SOURCE DATA below:

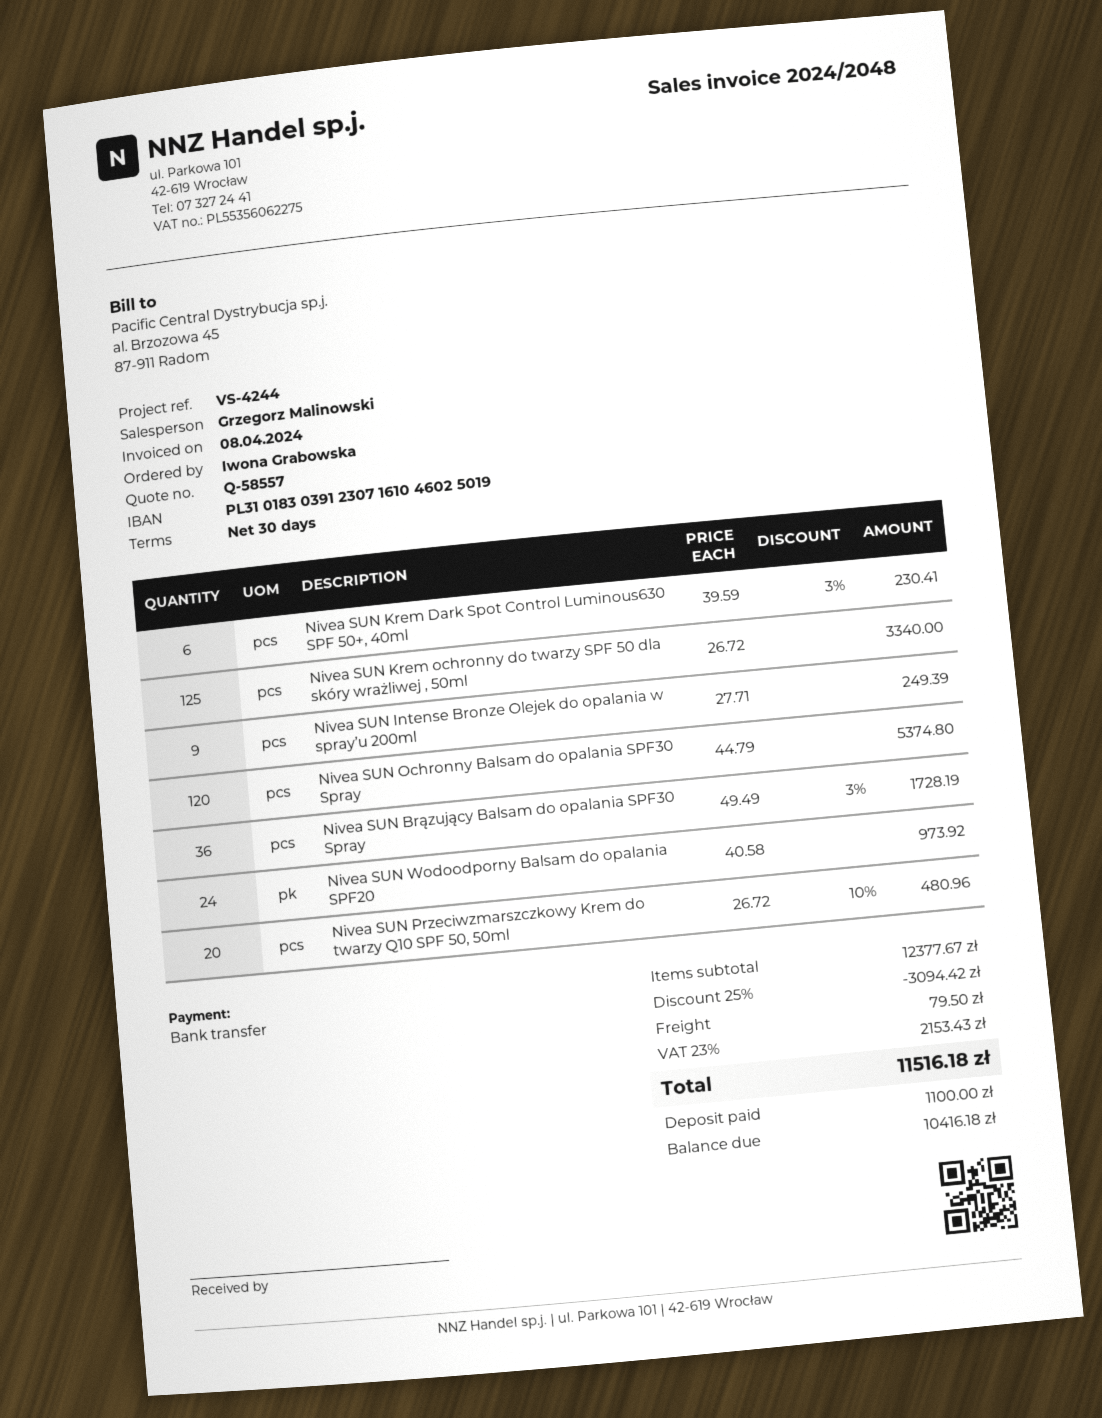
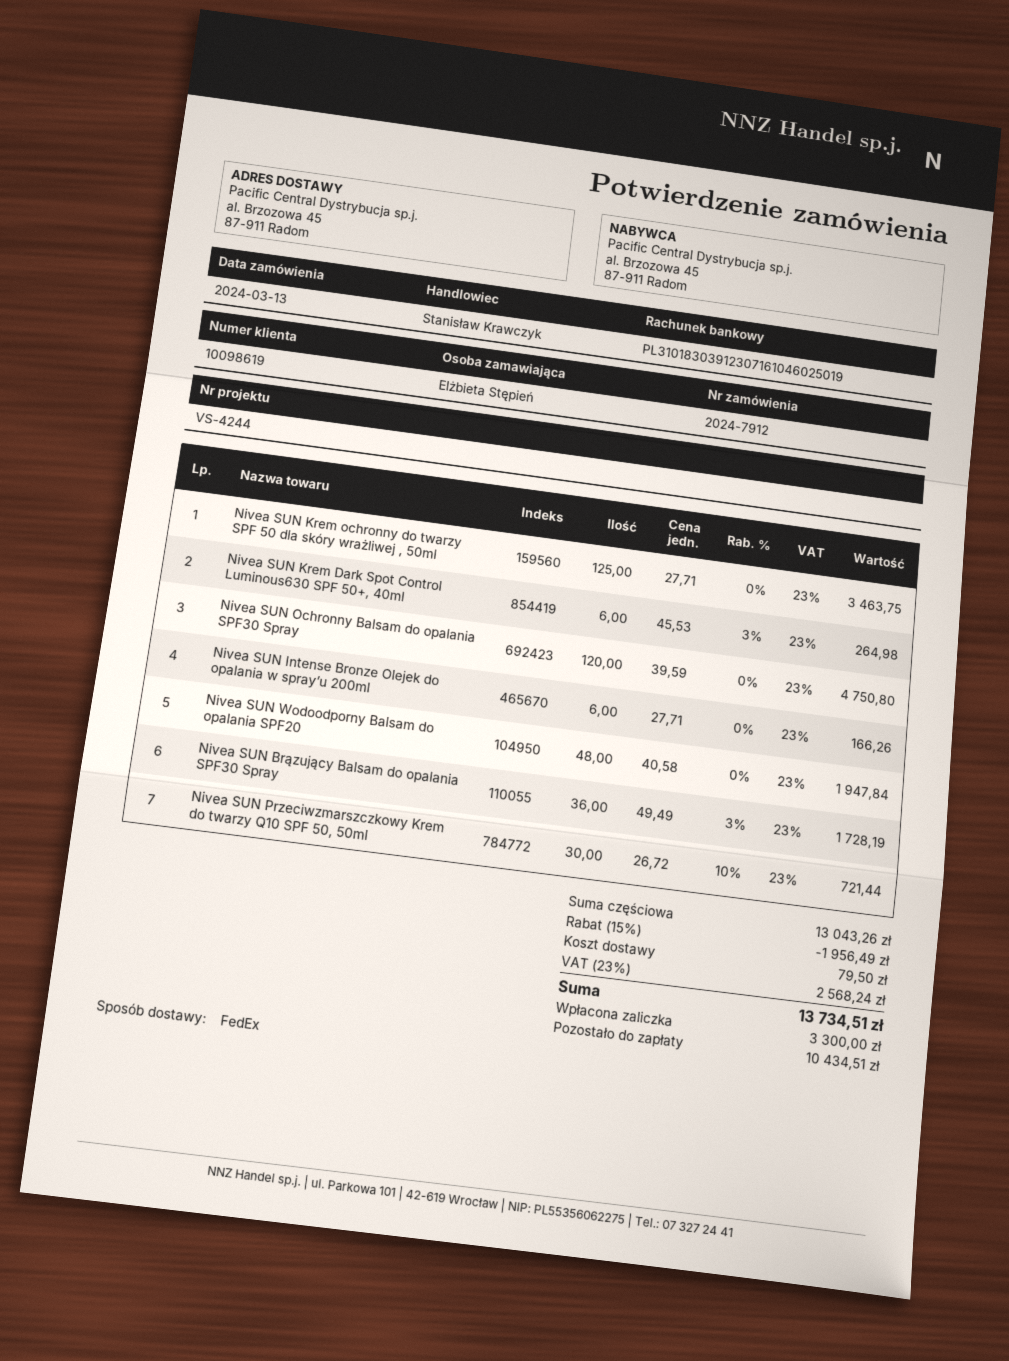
ordered by: Iwona Grabowska -> Elżbieta Stępień
sales rep: Grzegorz Malinowski -> Stanisław Krawczyk
Nivea SUN Krem Dark Spot Control Luminous630 SPF 50+, 40ml: 6 x 39.59 - 3% = 230.41 -> 6 x 45.53 - 3% = 264.98
Nivea SUN Krem ochronny do twarzy SPF 50 dla skóry wrażliwej , 50ml: 125 x 26.72 = 3340.00 -> 125 x 27.71 = 3463.75
Nivea SUN Intense Bronze Olejek do opalania w spray’u 200ml: 9 x 27.71 = 249.39 -> 6 x 27.71 = 166.26
Nivea SUN Ochronny Balsam do opalania SPF30 Spray: 120 x 44.79 = 5374.80 -> 120 x 39.59 = 4750.80
Nivea SUN Wodoodporny Balsam do opalania SPF20: 24 x 40.58 = 973.92 -> 48 x 40.58 = 1947.84
Nivea SUN Przeciwzmarszczkowy Krem do twarzy Q10 SPF 50, 50ml: 20 x 26.72 - 10% = 480.96 -> 30 x 26.72 - 10% = 721.44
subtotal: 12377.67 -> 13043.26
discount: 25% = 3094.42 -> 15% = 1956.49
tax: 23% = 2153.43 -> 23% = 2568.24
total: 11516.18 -> 13734.51
deposit: 1100.00 -> 3300.00
balance: 10416.18 -> 10434.51

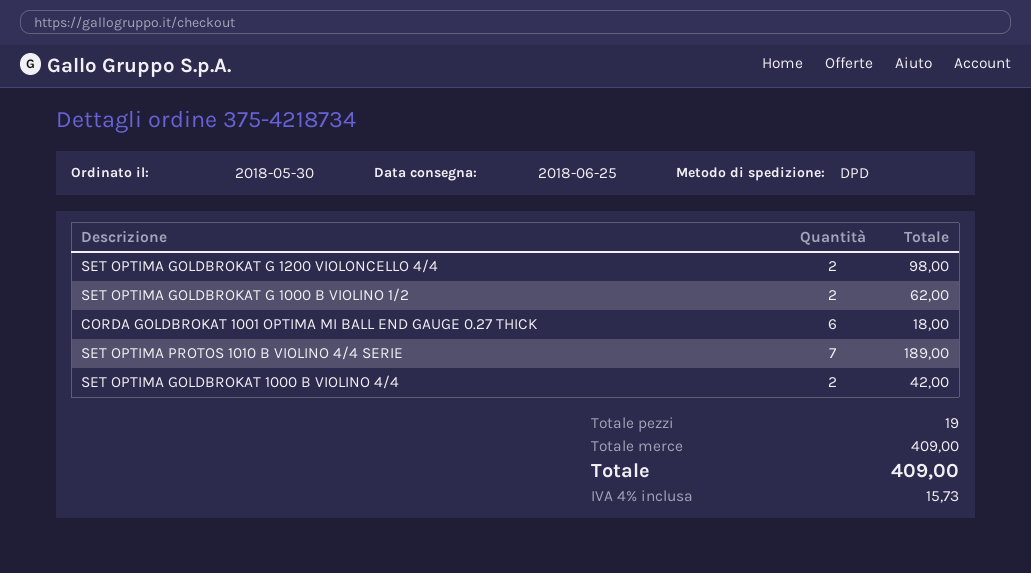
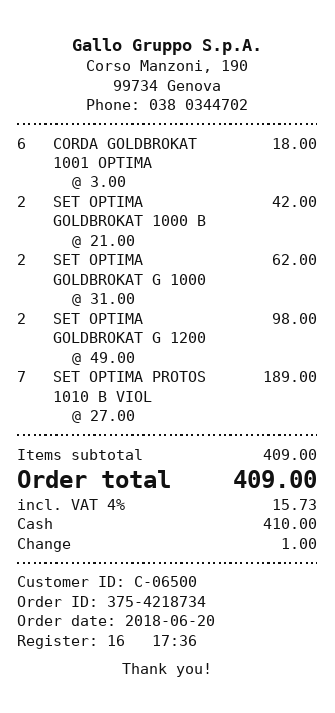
order date: 2018-05-30 -> 2018-06-20

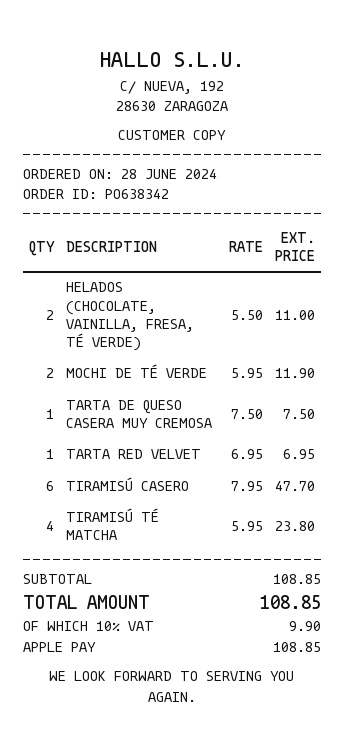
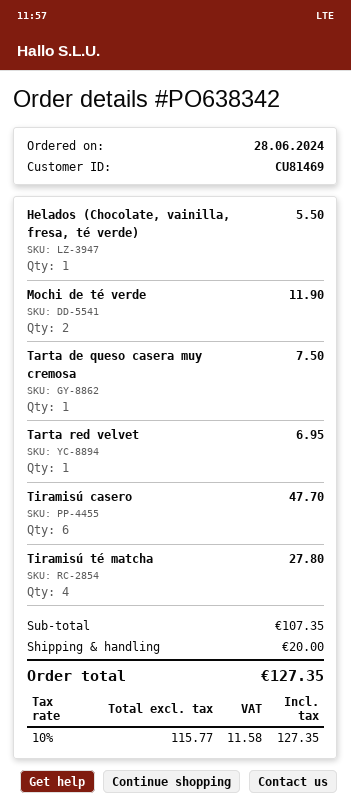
HELADOS (CHOCOLATE, VAINILLA, FRESA, TÉ VERDE): 2 for 11.00 -> 1 for 5.50
TIRAMISÚ TÉ MATCHA: 4 for 23.80 -> 4 for 27.80
subtotal: 108.85 -> 107.35
shipping: none -> 20.00
tax: 10% = 9.90 -> 10% = 11.58
total: 108.85 -> 127.35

End of SOURCE DATA.

#### [WHAT YOU HAVE TO DO]
Copy out all the data above exactly as written. Skip the pictures.

#### [OUTPUT FOR THIS EXERCISE]
ordered by: Iwona Grabowska -> Elżbieta Stępień
sales rep: Grzegorz Malinowski -> Stanisław Krawczyk
Nivea SUN Krem Dark Spot Control Luminous630 SPF 50+, 40ml: 6 x 39.59 - 3% = 230.41 -> 6 x 45.53 - 3% = 264.98
Nivea SUN Krem ochronny do twarzy SPF 50 dla skóry wrażliwej , 50ml: 125 x 26.72 = 3340.00 -> 125 x 27.71 = 3463.75
Nivea SUN Intense Bronze Olejek do opalania w spray’u 200ml: 9 x 27.71 = 249.39 -> 6 x 27.71 = 166.26
Nivea SUN Ochronny Balsam do opalania SPF30 Spray: 120 x 44.79 = 5374.80 -> 120 x 39.59 = 4750.80
Nivea SUN Wodoodporny Balsam do opalania SPF20: 24 x 40.58 = 973.92 -> 48 x 40.58 = 1947.84
Nivea SUN Przeciwzmarszczkowy Krem do twarzy Q10 SPF 50, 50ml: 20 x 26.72 - 10% = 480.96 -> 30 x 26.72 - 10% = 721.44
subtotal: 12377.67 -> 13043.26
discount: 25% = 3094.42 -> 15% = 1956.49
tax: 23% = 2153.43 -> 23% = 2568.24
total: 11516.18 -> 13734.51
deposit: 1100.00 -> 3300.00
balance: 10416.18 -> 10434.51

order date: 2018-05-30 -> 2018-06-20

HELADOS (CHOCOLATE, VAINILLA, FRESA, TÉ VERDE): 2 for 11.00 -> 1 for 5.50
TIRAMISÚ TÉ MATCHA: 4 for 23.80 -> 4 for 27.80
subtotal: 108.85 -> 107.35
shipping: none -> 20.00
tax: 10% = 9.90 -> 10% = 11.58
total: 108.85 -> 127.35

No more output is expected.